Protect your hearing at the extra-noisy Cowboys Stadium

Noise levels are sure to be at their highest at the world’s largest domed stadium on Super Bowl Sunday. But no matter where you watch the game, the piercing screams of Steelers fans and other loud sounds can be harmful to your ears.

Though effects of noise exposure may go unnoticed for years, people with hearing damage will eventually experience permanent hearing loss that can’t completely be compensated for with today’s hearing aids.

“Any sound louder than 90 decibels – about the noise level of a loud party – can cause hearing damage after prolonged exposure,” says Catherine Palmer, Ph.D., director of the Center for Audiology and Hea​ring Aids at UPMC’s Eye and Ear Institute. “The echoes of thousands of screaming fans at a football stadium can be much louder, and so can sound levels at most bars, where loud music and televisions cause patrons to speak even louder, especially if those patrons are Steelers fans!”

Dr. Palmer recommends wearing hearing protection in loud settings. “Earplugs could make the game more enjoyable and safer for many fans, and there are certain types of earplugs that provide a quieter level of sound without distorting it,” she adds.

Winning Super Bowl team often is more mentally tough

If you think watching the Super Bowl is nerve-wracking, imagine how mentally challenging it is for the players. Athletes at this level usually are equipped to perform at their best both physically and mentally, but the team that displays the most mental toughness during high-pressure situations often has the advantage.

One mistake athletes make when they are in a championship game is that they “play not to lose” instead of “playing to win.”

“Playing to win means focusing on doing everything to the best of your ability and having confidence in yourself and your teammates, while playing not to lose causes athletes to be tentative and anxious because they are focusing on not making mistakes,” says Aimee Kimball, Ph.D., UPMC Sport Medicine’s director of mental training. “When you play to win you are driven by the pride and excitement of winning rather than the fear and disappointment of losing.”

Players also need to be mentally prepared for the flow of a Super Bowl game compared to previous contests, due to the ceremonial traditions, the heightened publicity and longer TV commercial breaks.

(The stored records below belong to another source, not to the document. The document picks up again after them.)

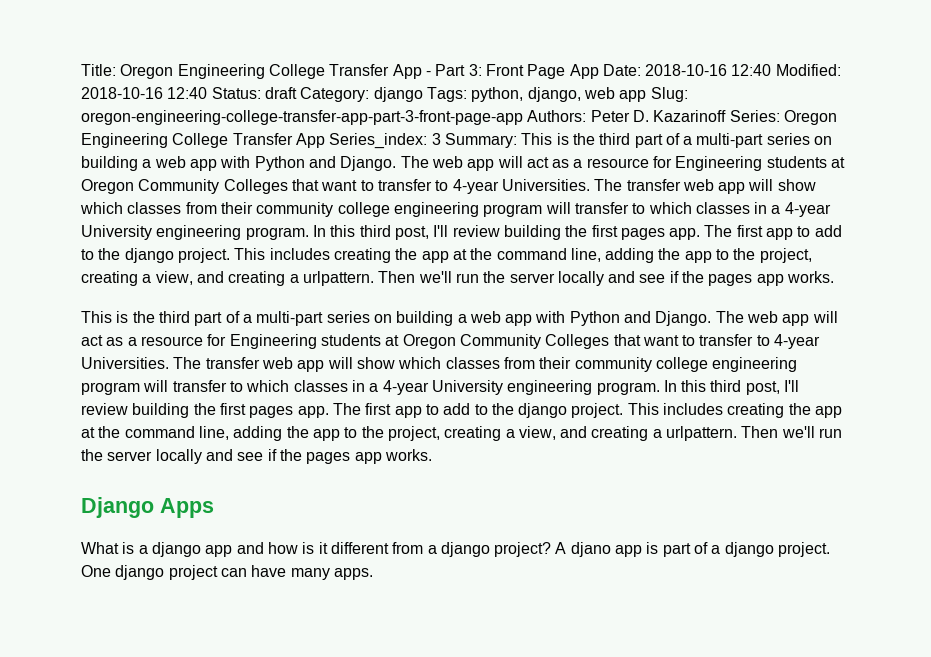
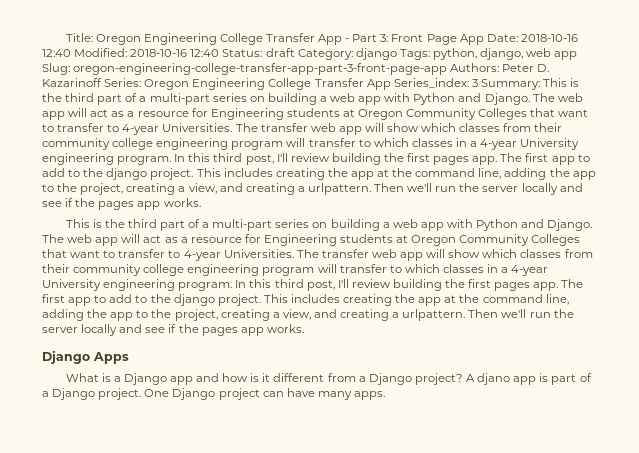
[151,542,201,557] django -> [123,373,167,385] Django
[440,542,490,557] django -> [368,373,412,385] Django
[724,542,774,557] django -> [52,388,96,400] Django
[115,565,165,580] django -> [172,388,216,400] Django

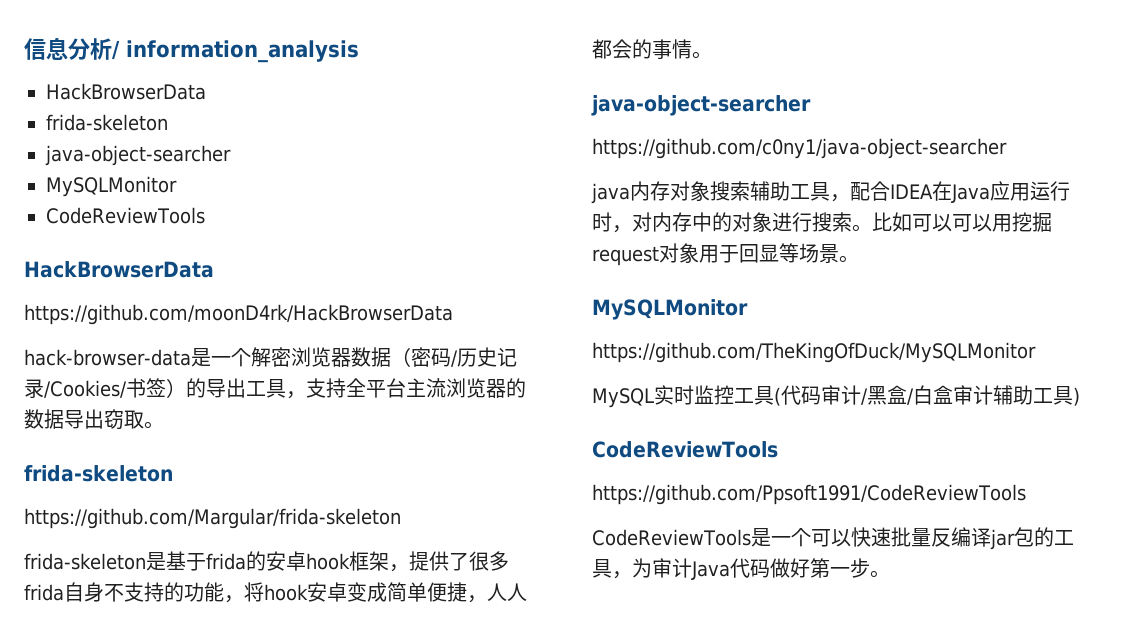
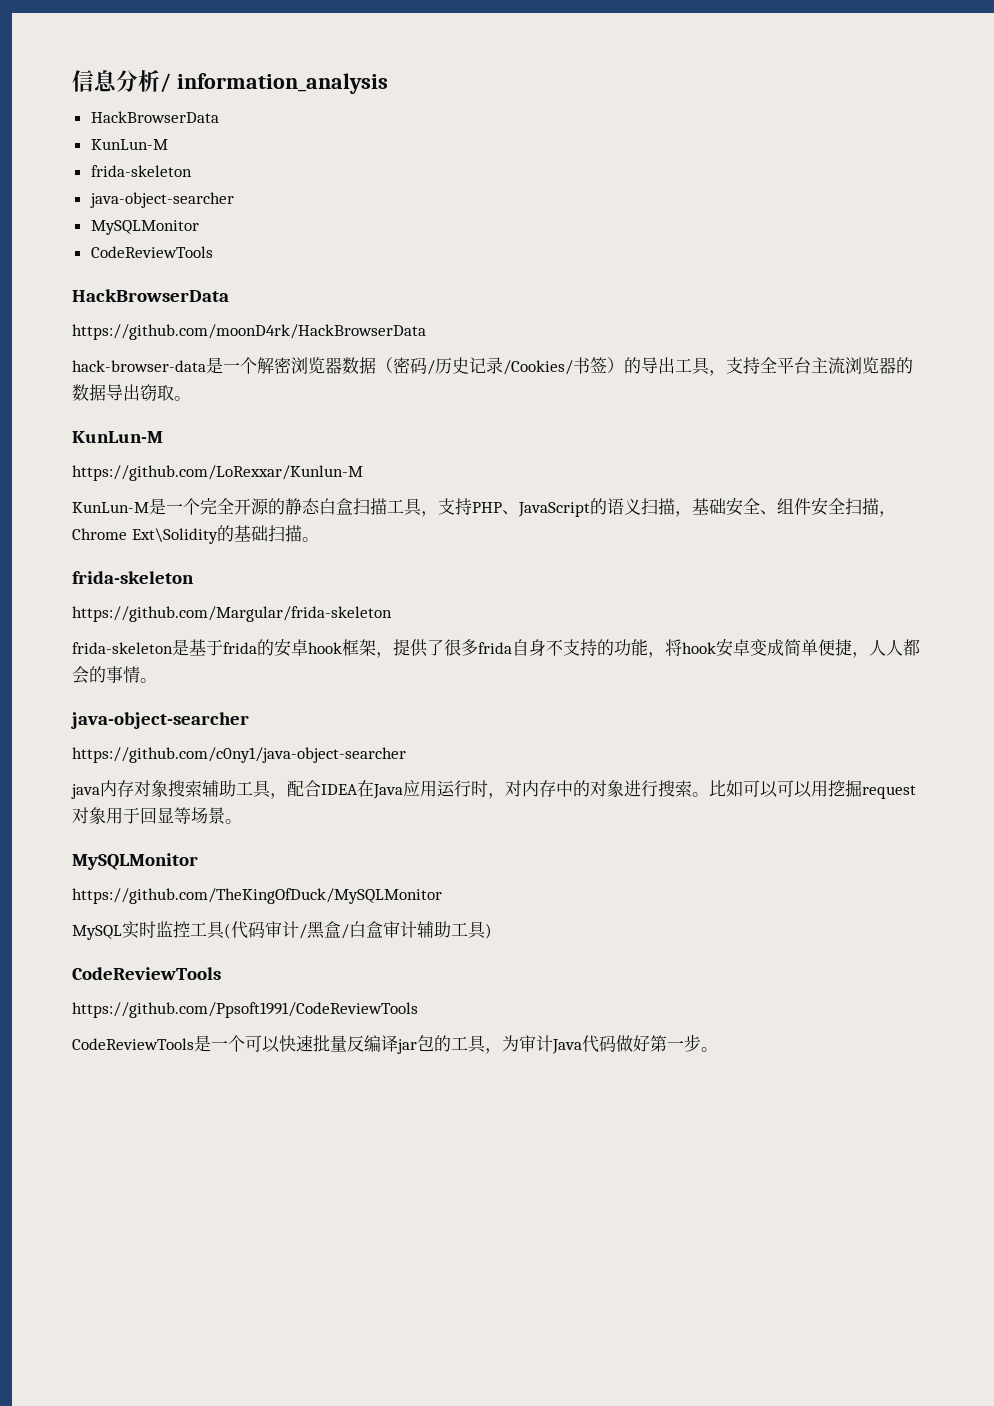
(206, 91) none -> [90,139,168,150] // KunLun-M
(164, 425) none -> [72,431,163,443] [72,465,363,481] [72,498,896,517] [72,525,319,544] // KunLun-M // https://github.com/LoRexxar/Kunlun-M // KunLun-M是一个完全开源的静态白盒扫描工具，支持PHP、JavaScript的语义扫描，基础安全、组件安全扫描，Chrome Ext\Solidity的基础扫描。

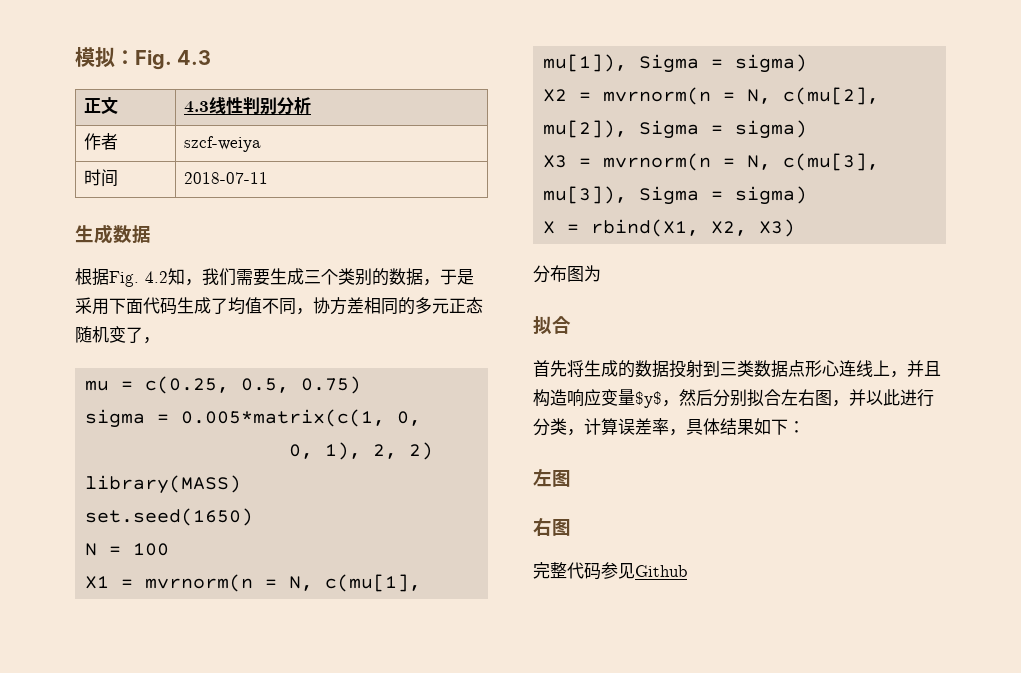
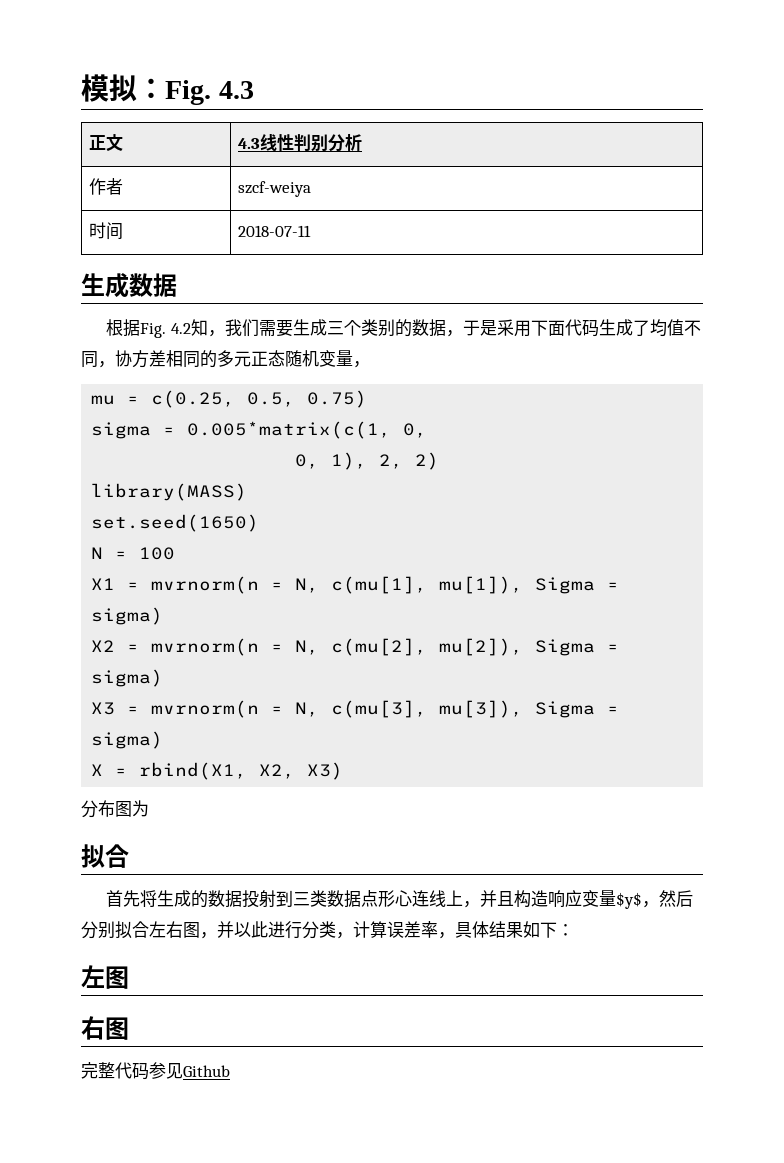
[126,327,143,343] 了 -> [336,350,353,366] 量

“They should stick to their regular-season routines and approach this game as if it’s any other game,” Dr. Kimball adds.

Offer healthy alternatives to tailgate temptations

You can satisfy your appetite on Super Bowl Sunday without looking like a Steelers lineman post-game. Leslie Bonci, R.D., UPMC Sports Medicine’s director of sports nutrition and a long-time Steelers nutrition consultant, recommends adding healthier fare to your Super Bowl party spread.

  •  If you’re hosting a party, try offering some healthy snacks, like cut-up vegetables and popcorn with a dash of chili powder. Or spread black bean dip, shredded cheddar cheese and salsa onto a corn tortilla and cut it into small pieces.
  • Offer low-calorie entrees at half-time, too. Use lean ground beef or turkey in your chili, or try a “super chili” by adding black beans and corn. Offer mini sandwich wraps instead of the full-size versions. Bake potato wedges instead of frying them.
  • Beverage calories add up quickly. Offer light beer as well as low-calorie, non-alcoholic options.
  • For dessert, fresh fruit cups, biscotti and key-lime pies (in small slices) tend to be lower in calories than traditional party fare.